Local fashion designers Jonathan Joseph Peters (who appeared on season seven of Project Runway) and Jess Abernethy (who has worked under acclaimed American design- er Liz Collins) were in the midst of searching for shared retail space when they stumbled upon one building-inithe-works that felt just right: the historic Providence Arcade, America’s oldest indoor shopping mall.
“The Arcade is beautiful and we love it here!” Peters says excitedly from a chair inside Nude, the brand new clothing and accessory boutique that he owns and manages along with Abernethy. She sits beside him, nodding in agreement. With classic architectural details such as a tin ceiling and bay windows, Nude blends old-world charm with modern flare. Its neutral gray walls allow the colorful garments to take center stage. And they do.
Peters and Abernethy handpicked the décor, right down to the very kitschy and surprising dressing room, which you’ll just have to see for yourself. “What [developer] Evan Granoff has done with this building is truly inspiring and revolutionary for Providence,” Peters says. “We wanted to be a part of that. Entering the space really gives you the feeling of being transported to another era. We love the aesthetic of the building, being in the heart of downtown and, of course, the fact that all of the businesses in The Arcade are local.”
Once the no-brainer location was designated, the two friends began to flesh out the concept. Peters and Abernethy believe that the more items a client has to peruse, the better, and so they chose to expand the store’s inventory by inviting four other local and talented designers to display merchandise there: Amy Stetkiewicz, Sarah Prost, Kent Stetson and Susan Troy. Nude sells ready-to-wear, women’s custom clothing and handbags. All of the boutique’s designers have shown at StyleWeek.
“We are hoping to target women who are professionals,” Peters says. “Smart, sharp and sophisticated women who want to abandon mall mentality and wear special hand-made garments that are completely individualized. The price points of merchan- dise varies greatly as there are six separate designers – however, shoppers might be surprised to find that there is handmade ready-to-wear available for no more than what they would pay at a specialty shop.”

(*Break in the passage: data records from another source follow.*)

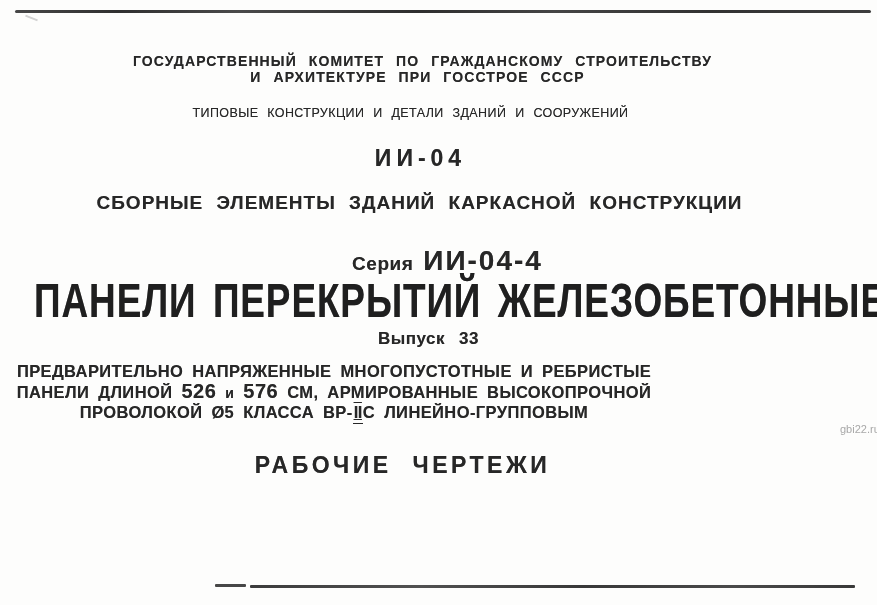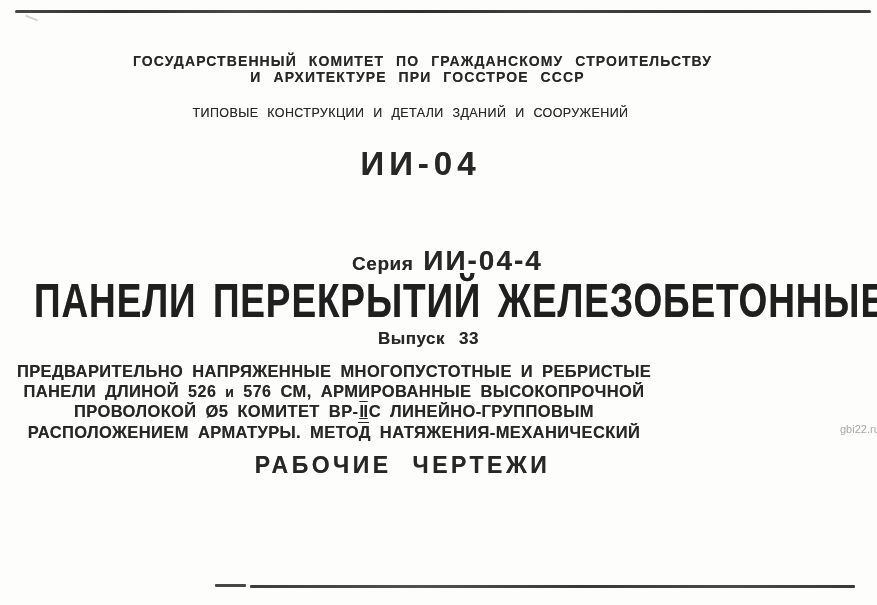--- a/index.html
+++ b/index.html
@@ -50,7 +50,7 @@
   .collection { top: 106px; font-size: 12.5px; font-weight: 400; letter-spacing: 0.4px; word-spacing: 5px; }
   .collection > span { left: -28px; }
 
-  .series-code { top: 145px; font-size: 33px; font-weight: 600; letter-spacing: 5px; }
+  .series-code { top: 145px; font-size: 23px; font-weight: 600; letter-spacing: 5px; }
   .series-code > span { left: -18px; }
 
   .series-desc { top: 192px; font-size: 19px; font-weight: 600; letter-spacing: 1px; word-spacing: 7px; }

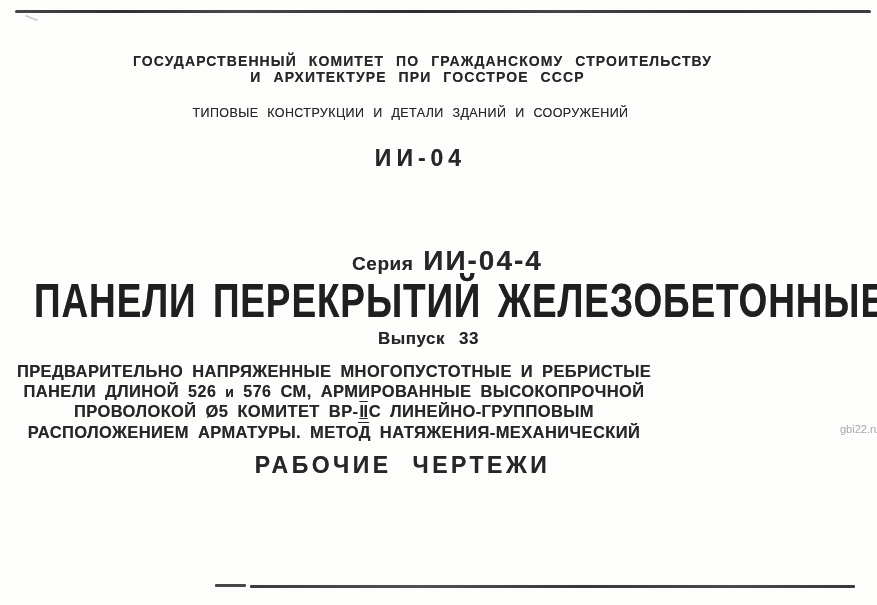--- a/index.html
+++ b/index.html
@@ -152,6 +152,9 @@
     <span>ИИ-04</span>
   </div>
 
+  <div class="row series-desc ink">
+    <span>СБОРНЫЕ ЭЛЕМЕНТЫ ЗДАНИЙ КАРКАСНОЙ КОНСТРУКЦИИ</span>
+  </div>
 
   <div class="row series-line ink">
     <span><span class="series-label">Серия</span><span class="series-value">ИИ-04-4</span></span>

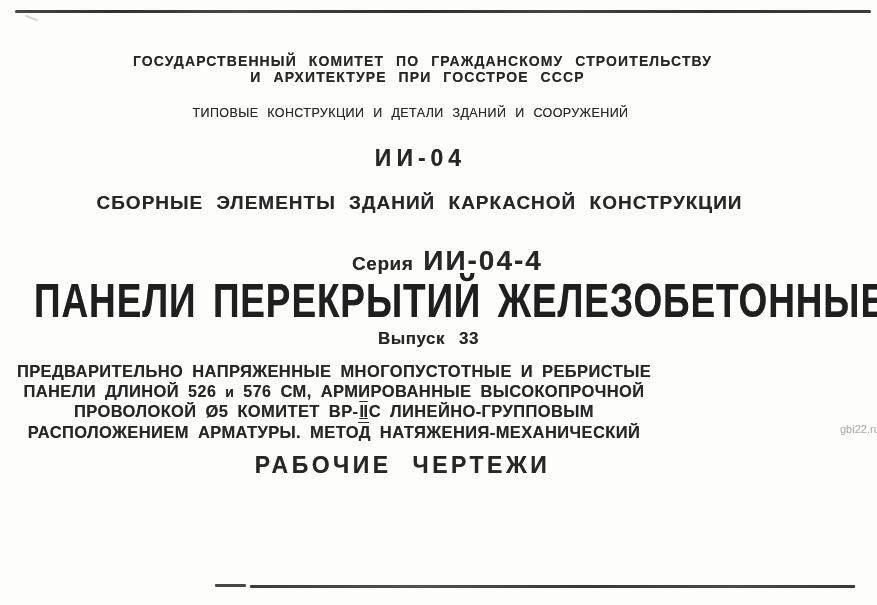--- a/index.html
+++ b/index.html
@@ -90,7 +90,7 @@
     white-space: nowrap;
   }
   .abstract .a-line > span { position: relative; left: -14px; }
-  .len-num { font-size: 16px; font-weight: 700; letter-spacing: 0.5px; }
+  .len-num { font-size: 20px; font-weight: 700; letter-spacing: 0.5px; }
   .conj { font-size: 14px; font-weight: 600; }
   .roman {
     display: inline-block;

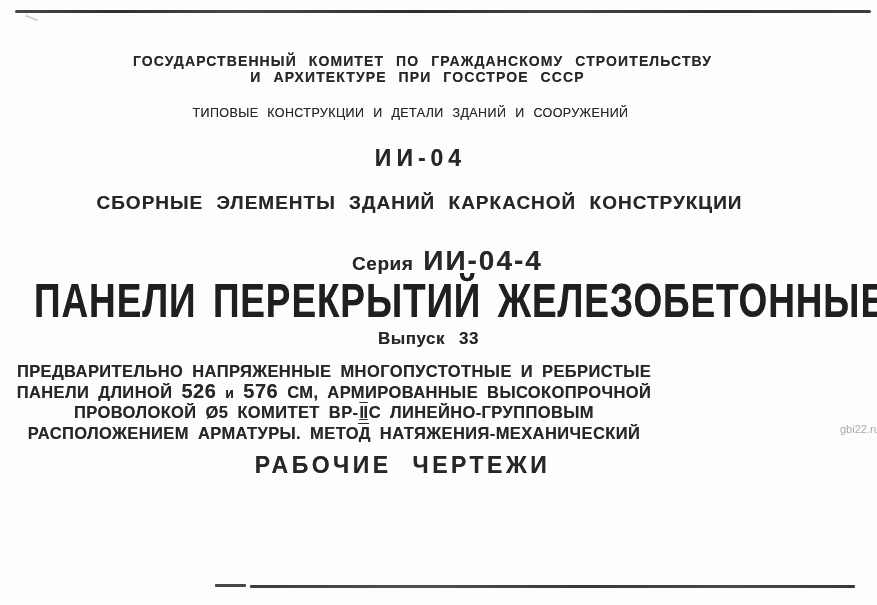--- a/index.html
+++ b/index.html
@@ -180,7 +180,7 @@
         <span>СМ, АРМИРОВАННЫЕ ВЫСОКОПРОЧНОЙ</span></span>
     </div>
     <div class="a-line ink">
-      <span><span>ПРОВОЛОКОЙ Ø5 КОМИТЕТ ВР-</span><span class="roman">II</span><span class="l3-suffix">С ЛИНЕЙНО-ГРУППОВЫМ</span></span>
+      <span><span>ПРОВОЛОКОЙ Ø5 КЛАССА ВР-</span><span class="roman">II</span><span class="l3-suffix">С ЛИНЕЙНО-ГРУППОВЫМ</span></span>
     </div>
     <div class="a-line ink">
       <span>РАСПОЛОЖЕНИЕМ АРМАТУРЫ. МЕТОД НАТЯЖЕНИЯ-МЕХАНИЧЕСКИЙ</span>

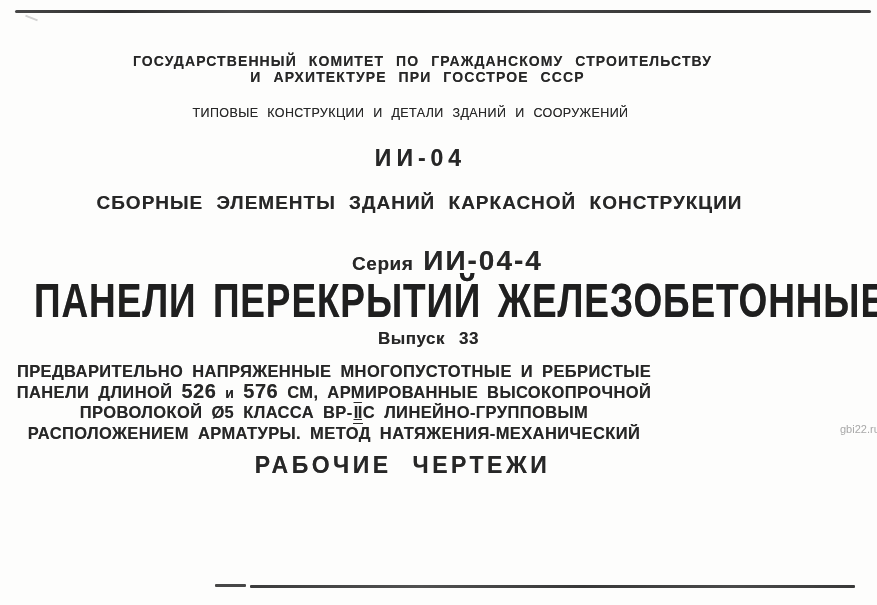--- a/index.html
+++ b/index.html
@@ -182,9 +182,6 @@
     <div class="a-line ink">
       <span><span>ПРОВОЛОКОЙ Ø5 КЛАССА ВР-</span><span class="roman">II</span><span class="l3-suffix">С ЛИНЕЙНО-ГРУППОВЫМ</span></span>
     </div>
-    <div class="a-line ink">
-      <span>РАСПОЛОЖЕНИЕМ АРМАТУРЫ. МЕТОД НАТЯЖЕНИЯ-МЕХАНИЧЕСКИЙ</span>
-    </div>
   </div>
 
   <div class="row doc-type ink">

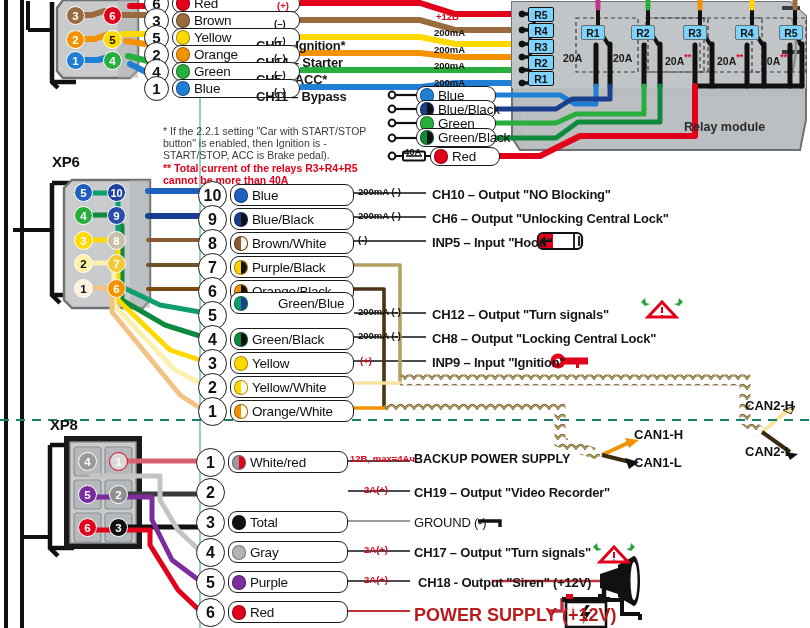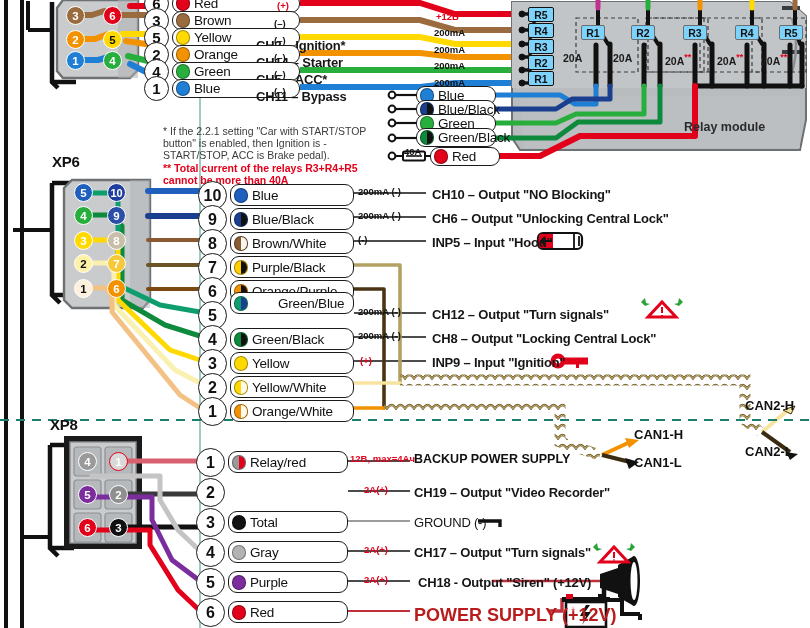--- a/index.html
+++ b/index.html
@@ -597,7 +597,7 @@
     <span class="swatch" style="background:#f39200;">
         <i style="background:#111;"></i>
       </span>
-    <span class="nm">Orange/Purple</span>
+    <span class="nm">Orange/Black</span>
   </div>
 
   <div class="numc" style="left:198px;top:301px;width:29px;height:29px;font-size:16px;">

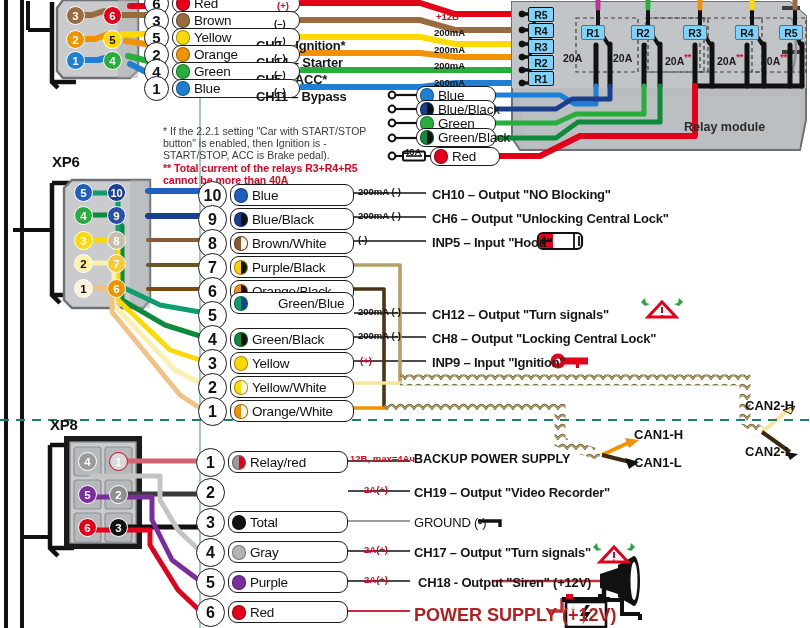--- a/index.html
+++ b/index.html
@@ -687,7 +687,7 @@
     <span class="swatch" style="background:#9a9a9a;">
         <i style="background:#e2001a;"></i>
       </span>
-    <span class="nm">Relay/red</span>
+    <span class="nm">White/red</span>
   </div>
   <div class="txt" style="left:350px;top:448px;"><span class="amp red">12B, max=4Aч</span></div>
   <div class="txt bksupply" style="left:414px;top:452px;"><span>BACKUP POWER SUPPLY</span></div>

Abernethy pipes in: “Yes, people think our clothing must be expensive but really it’s affordable. We’re no more expensive than a store like Nordstrom at the Providence Place Mall. Plus we’re local and every item in store is designer-created and made. If we don’t have an item in your size we can easily custom make it for you!”
Oh, and in case you’re wondering how they came up with their unusual name...
“Jess and I decided on the name Nude,” says Peters. “We thought it made a lot of sense along with our tagline of ‘local talent exposed’ and it also gave way to lots of funny, witty and tongue-in-cheek marketing possibilities!”
While getting the boutique up and running has been a feat of both time management and dexterity, Peters says he’s lucky to have Abernethy doing this project with him.
“We have known each other for over a decade and she is a great partner,” he says. “We make a giant to-do list and then get to split it in half. Honestly, when remaining focused, it’s amazing how much a person can accomplish in a day!” Nude is now open Monday-Saturday from 10-6:30pm.